For a Head of TA walking into a 100-to-200 person company today, the buildout maps cleanly to a quarter:

  • Days 1 to 30: audit current state. What’s tracked, what’s not, what data is available, what tooling is already deployed (ATS, HRIS, performance system), where the gaps are between the three. The audit alone usually surfaces three or four insights leadership didn’t have.
  • Days 31 to 60: ship the first version of the scorecard. Speed matters more than polish here, because the goal is to get the executive cadence reviewing the right numbers as soon as possible. The mature methodology gets layered in over the next two quarters as the data and the tooling catch up.
  • Days 61 to 90: standardize one weak metric (probably candidate authenticity given the fraud pressure), and start the 12-month QoH baseline so meaningful data lands by mid-2027.

By day 90 you have an executive scorecard, a leading indicator running monthly, a forward path on the lagging metric, and the foundation for the harder build that comes next.

The two-line version for the CEO

The right way to surface this scorecard at a growth-stage company is short. Two lines, three numbers:

“Our 90-day performance attainment is X. Our candidate authenticity rate is Y. Our Quality of Hire baseline starts measuring this quarter and will produce its first full read in Q2 next year.”

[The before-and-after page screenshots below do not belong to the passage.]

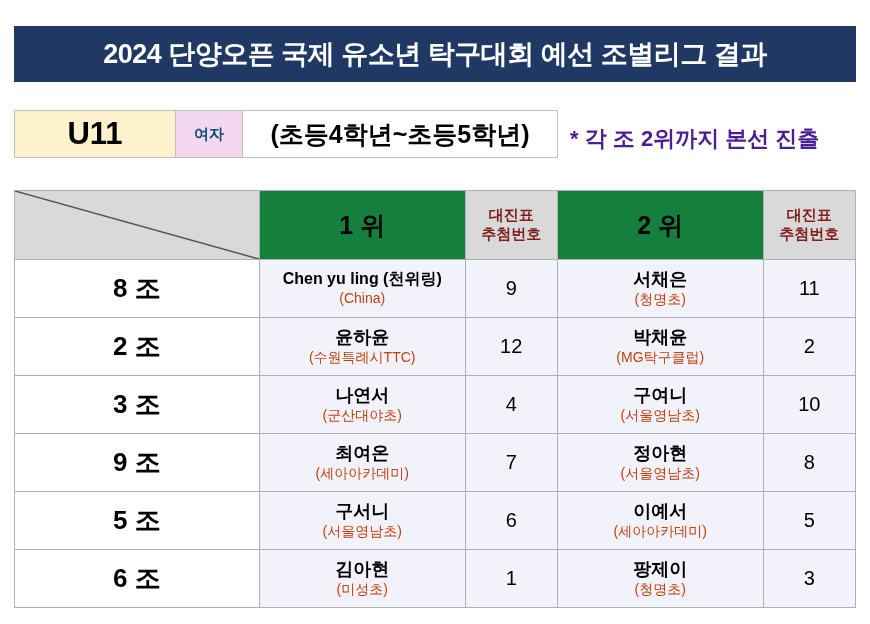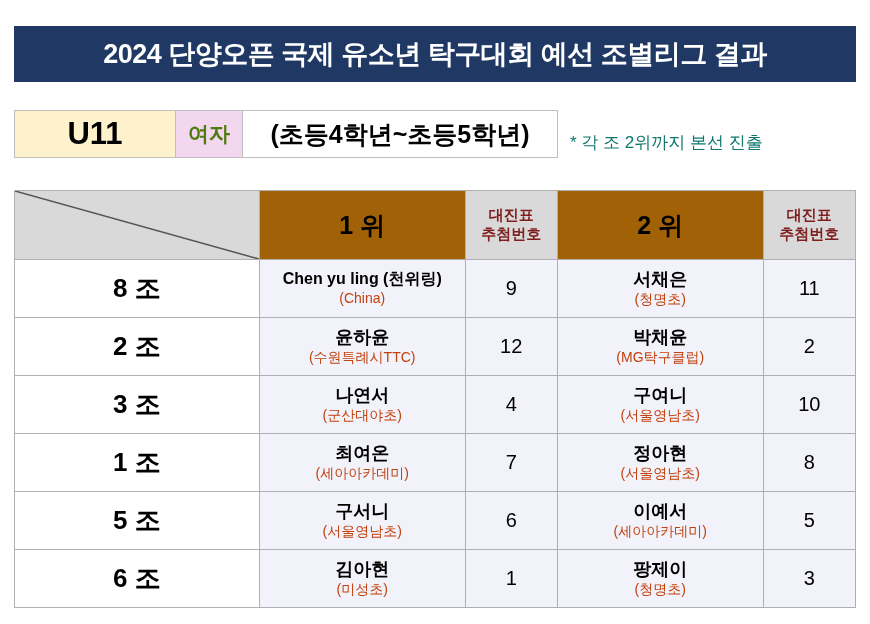"여자" .cat-gender { color: #4d7c0f -> #0c4a6e; font-size: 21px -> 15px }
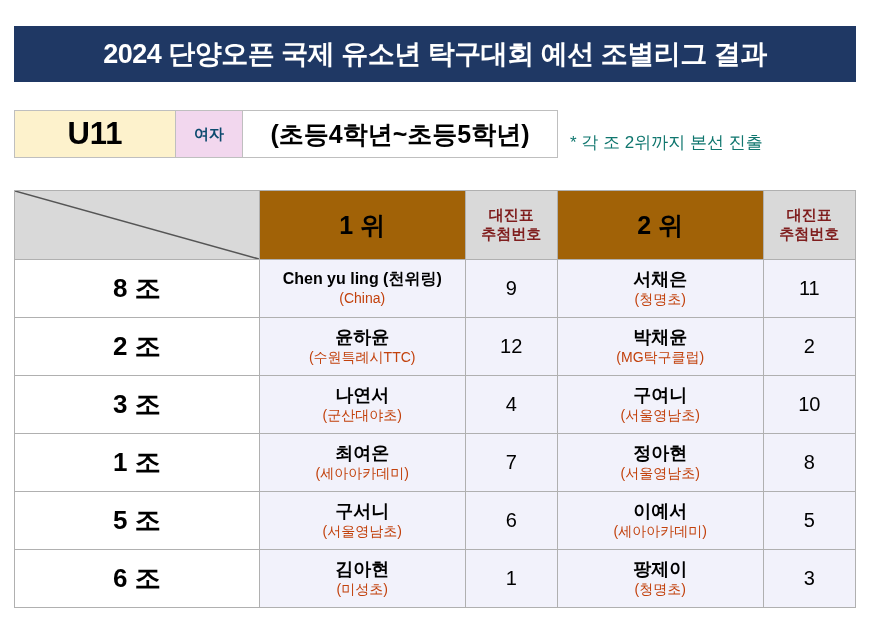"* 각 조 2위까지 본선" .cat-note { color: #0f766e -> #4c1d95; font-size: 17px -> 22px; font-weight: normal -> bold }
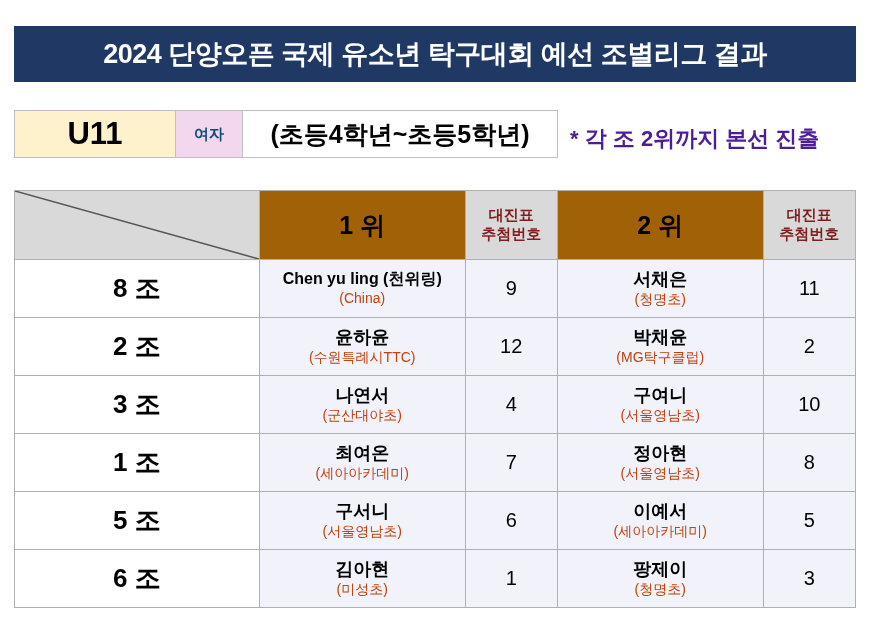"1 위" .hdr-rank { background: #a16207 -> #15803d }
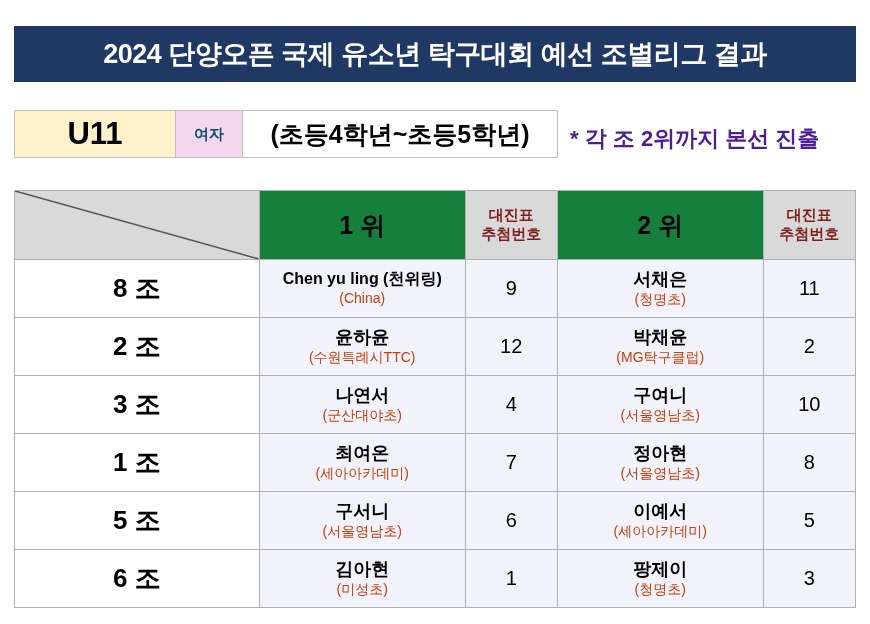"1 조" td.group-cell { text: 1 -> 9 }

The rest of the metrics live below the fold. Time-to-fill stays internal to the TA function. Hiring manager satisfaction surfaces inside the QoH composite. The CEO has three numbers to track, and those three numbers map directly to the question they care about most: whether the company is hiring well enough, fast enough, to support the business plan.

That sentence, said to a CEO at a growth-stage AI-native company, distinguishes a TA leader who is operating in 2026 from one still operating on the metrics from 2016.

What this gets you

Most growth-stage companies don’t have this scorecard. They have time-to-fill, a recruiter or two running open reqs, a CEO who can’t tell whether the function is working well, and a CFO who only sees the cost. The TA leader who walks in and ships this scorecard in their first 90 days is doing the work most TA leaders won’t, because it requires building data pipelines, training hiring managers on what to fill out, convincing the CFO that quality-weighted thinking is more useful than raw process metrics, and getting the executive cadence to look at the numbers month over month.

The payoff is that the next compression event, when AI takes another 20% of operational hiring work and the team gets pressure to absorb it, the TA leader with the scorecard is the one with the data the CEO trusts. Every other function gets compressed. The function with the receipts gets a seat at the strategy table.

Post 3 in this series gets concrete on the other side of the equation: the hiring signals that predict performance against this scorecard, building on the work of Adriano Herdman at Move and what AI-mature companies have learned over the past two years.

The scorecard is the lens. The signals are what you look for through it.